__WHAT YOU WILL DO__
Word for word, give again the lines of the material below, from the one holding "shipping: 17.90 -> 7.50" to the last, with nothing added.

__DATASET RECORDS__
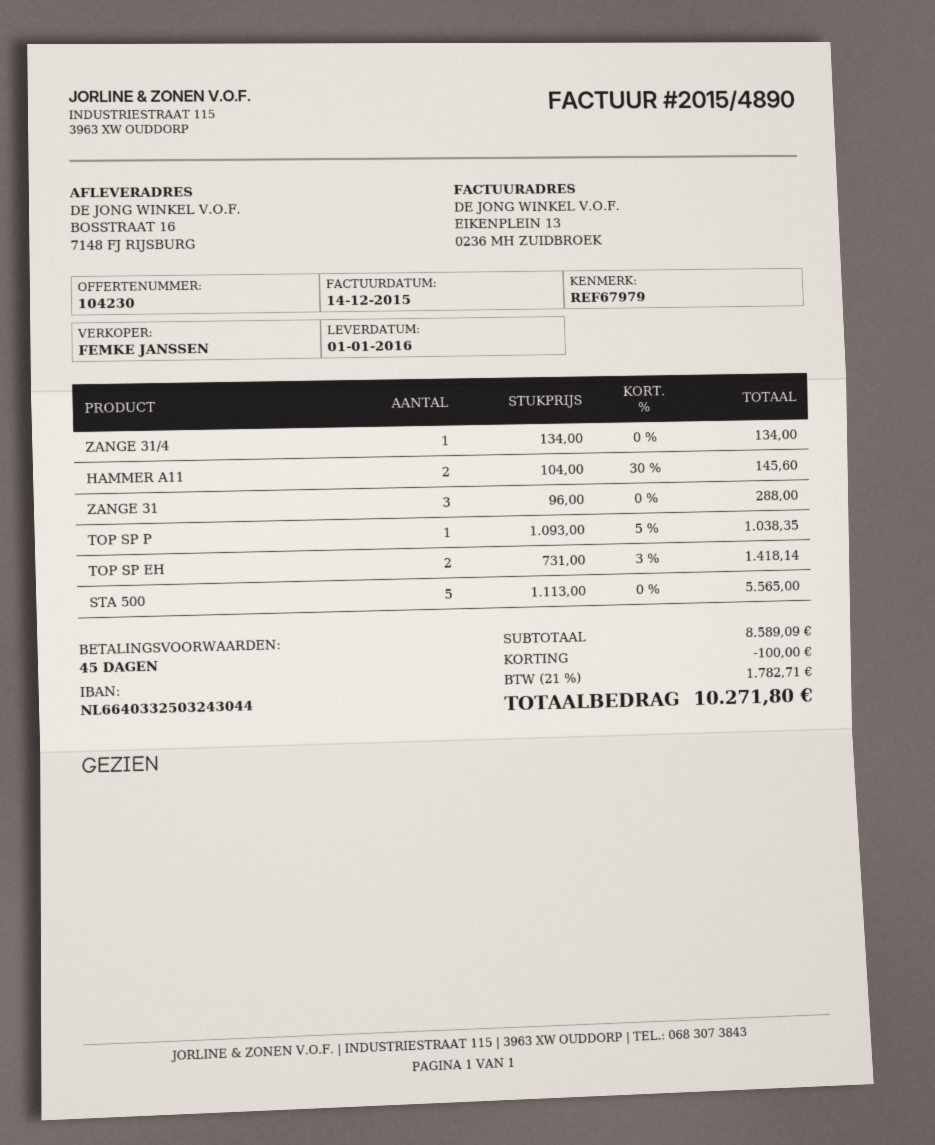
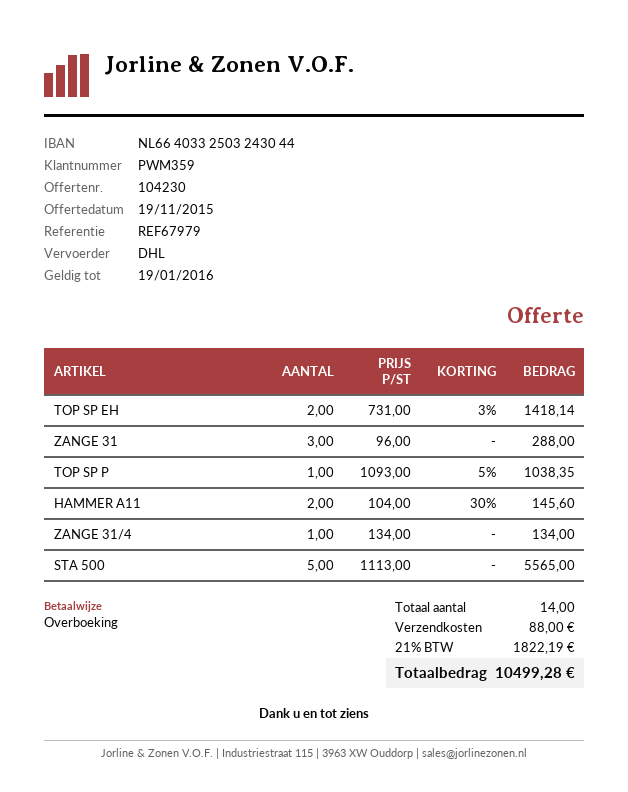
discount: 100.00 -> none
shipping: none -> 88.00
tax: 21% = 1782.71 -> 21% = 1822.19
total: 10271.80 -> 10499.28

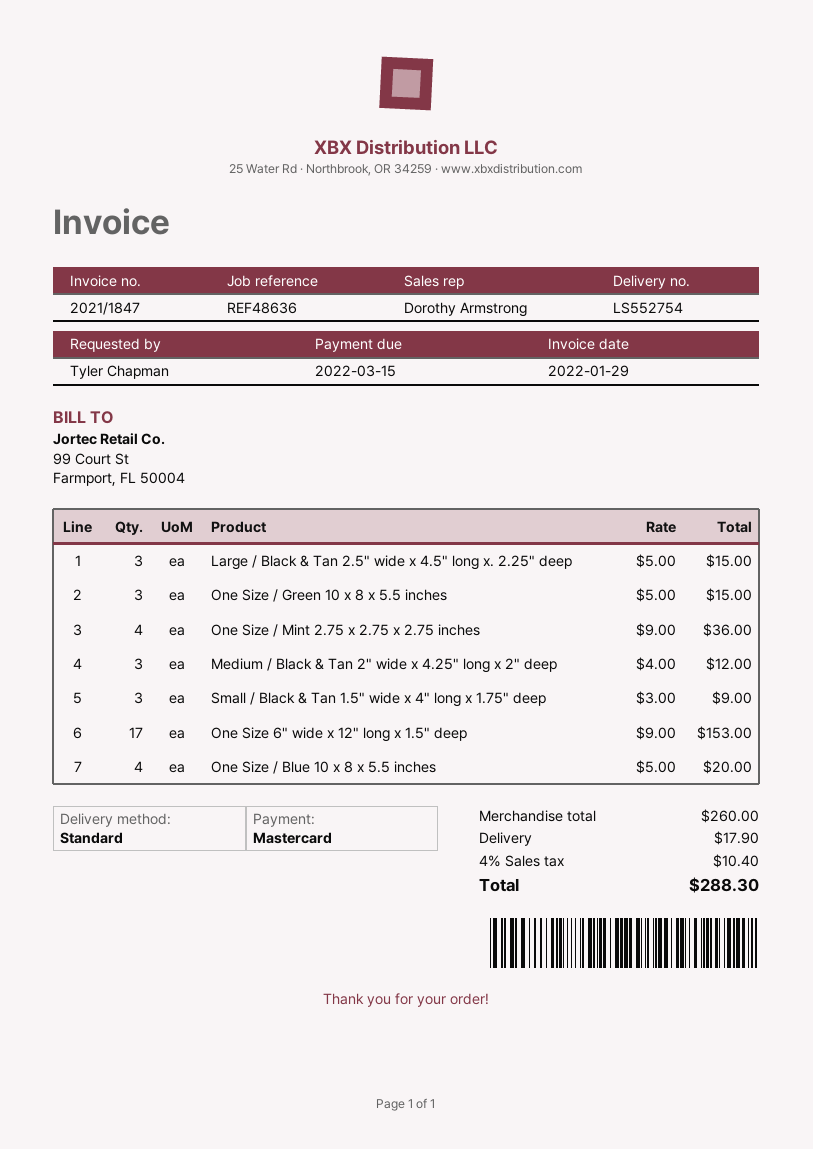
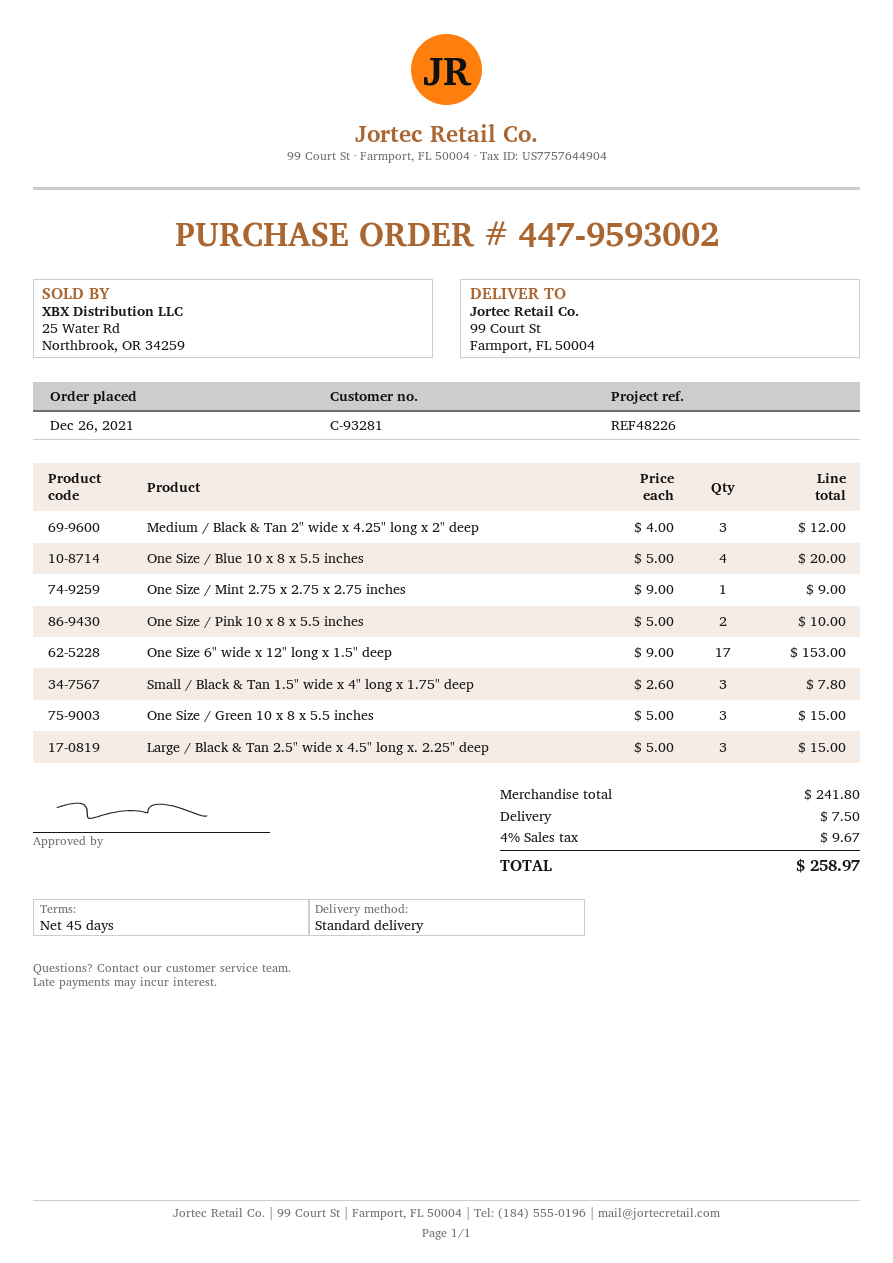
reference: REF48636 -> REF48226
One Size / Mint 2.75 x 2.75 x 2.75 inches: 4 x 9.00 = 36.00 -> 1 x 9.00 = 9.00
Small / Black & Tan 1.5" wide x 4" long x 1.75" deep: 3 x 3.00 = 9.00 -> 3 x 2.60 = 7.80
One Size / Pink 10 x 8 x 5.5 inches: none -> 2 x 5.00 = 10.00
subtotal: 260.00 -> 241.80
shipping: 17.90 -> 7.50
tax: 4% = 10.40 -> 4% = 9.67
total: 288.30 -> 258.97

__EXERCISE ANSWER__
shipping: 17.90 -> 7.50
tax: 4% = 10.40 -> 4% = 9.67
total: 288.30 -> 258.97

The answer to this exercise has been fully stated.